> [YOUR ASSIGNMENT]
Take the line that contains "[548,706,603,722] Regen) ->" and every line after it in the material below, and quote them exactly.
***
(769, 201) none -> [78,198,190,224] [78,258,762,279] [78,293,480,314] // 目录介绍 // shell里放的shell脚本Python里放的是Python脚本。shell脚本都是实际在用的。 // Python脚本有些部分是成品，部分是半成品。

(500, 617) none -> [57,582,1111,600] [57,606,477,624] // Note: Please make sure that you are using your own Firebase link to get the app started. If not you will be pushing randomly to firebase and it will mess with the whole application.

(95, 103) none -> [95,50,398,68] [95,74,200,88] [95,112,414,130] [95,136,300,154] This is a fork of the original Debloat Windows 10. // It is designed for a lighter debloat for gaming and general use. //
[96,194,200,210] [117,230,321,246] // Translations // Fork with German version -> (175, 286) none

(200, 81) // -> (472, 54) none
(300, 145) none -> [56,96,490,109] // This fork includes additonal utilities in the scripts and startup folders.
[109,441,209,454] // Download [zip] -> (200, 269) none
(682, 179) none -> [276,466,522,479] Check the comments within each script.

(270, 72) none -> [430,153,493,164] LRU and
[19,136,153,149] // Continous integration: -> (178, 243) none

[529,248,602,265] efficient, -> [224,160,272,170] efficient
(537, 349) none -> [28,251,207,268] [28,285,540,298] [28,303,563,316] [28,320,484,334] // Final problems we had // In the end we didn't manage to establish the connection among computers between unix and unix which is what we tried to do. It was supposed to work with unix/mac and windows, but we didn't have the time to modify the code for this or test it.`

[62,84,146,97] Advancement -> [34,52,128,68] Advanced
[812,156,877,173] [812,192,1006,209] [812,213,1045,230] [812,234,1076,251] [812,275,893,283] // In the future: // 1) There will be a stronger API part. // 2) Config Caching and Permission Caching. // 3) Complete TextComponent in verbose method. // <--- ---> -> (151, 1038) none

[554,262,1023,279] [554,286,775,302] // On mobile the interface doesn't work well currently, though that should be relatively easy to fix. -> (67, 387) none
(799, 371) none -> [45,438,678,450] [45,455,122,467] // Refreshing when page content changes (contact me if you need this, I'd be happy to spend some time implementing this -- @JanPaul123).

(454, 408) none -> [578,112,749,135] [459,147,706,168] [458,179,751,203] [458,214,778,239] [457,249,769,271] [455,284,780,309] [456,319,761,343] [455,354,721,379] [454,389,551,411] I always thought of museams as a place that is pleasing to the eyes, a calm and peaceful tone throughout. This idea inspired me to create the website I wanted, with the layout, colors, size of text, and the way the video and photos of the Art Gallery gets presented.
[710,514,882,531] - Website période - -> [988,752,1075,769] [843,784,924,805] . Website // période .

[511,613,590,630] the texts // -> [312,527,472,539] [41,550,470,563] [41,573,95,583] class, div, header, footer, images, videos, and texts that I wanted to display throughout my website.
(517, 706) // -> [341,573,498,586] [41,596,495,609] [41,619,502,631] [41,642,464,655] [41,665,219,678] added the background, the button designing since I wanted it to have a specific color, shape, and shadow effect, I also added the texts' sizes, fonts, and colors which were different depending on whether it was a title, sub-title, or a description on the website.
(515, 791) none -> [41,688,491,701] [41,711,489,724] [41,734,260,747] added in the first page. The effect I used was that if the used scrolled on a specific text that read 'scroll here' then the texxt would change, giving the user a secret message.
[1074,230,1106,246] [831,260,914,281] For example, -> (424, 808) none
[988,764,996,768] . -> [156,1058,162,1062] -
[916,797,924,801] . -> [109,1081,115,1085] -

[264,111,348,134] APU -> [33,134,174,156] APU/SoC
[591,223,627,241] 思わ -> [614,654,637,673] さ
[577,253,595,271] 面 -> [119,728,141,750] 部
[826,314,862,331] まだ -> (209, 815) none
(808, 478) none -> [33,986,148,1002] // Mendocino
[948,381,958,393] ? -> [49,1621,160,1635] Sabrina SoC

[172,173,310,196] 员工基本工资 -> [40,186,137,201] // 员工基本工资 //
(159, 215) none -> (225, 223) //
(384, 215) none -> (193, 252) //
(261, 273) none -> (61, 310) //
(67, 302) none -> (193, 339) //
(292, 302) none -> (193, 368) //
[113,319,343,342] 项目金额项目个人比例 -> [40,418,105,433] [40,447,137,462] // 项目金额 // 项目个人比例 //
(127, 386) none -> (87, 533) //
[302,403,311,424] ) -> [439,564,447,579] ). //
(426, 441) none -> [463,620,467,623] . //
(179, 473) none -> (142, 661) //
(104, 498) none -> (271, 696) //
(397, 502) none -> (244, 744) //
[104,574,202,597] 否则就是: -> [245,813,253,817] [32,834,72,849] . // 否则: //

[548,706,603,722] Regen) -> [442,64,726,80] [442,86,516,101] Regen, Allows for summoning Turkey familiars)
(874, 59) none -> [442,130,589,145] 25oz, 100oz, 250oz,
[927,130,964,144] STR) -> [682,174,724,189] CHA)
***
> [RESPONSE TO THIS TASK]
[548,706,603,722] Regen) -> [442,64,726,80] [442,86,516,101] Regen, Allows for summoning Turkey familiars)
(874, 59) none -> [442,130,589,145] 25oz, 100oz, 250oz,
[927,130,964,144] STR) -> [682,174,724,189] CHA)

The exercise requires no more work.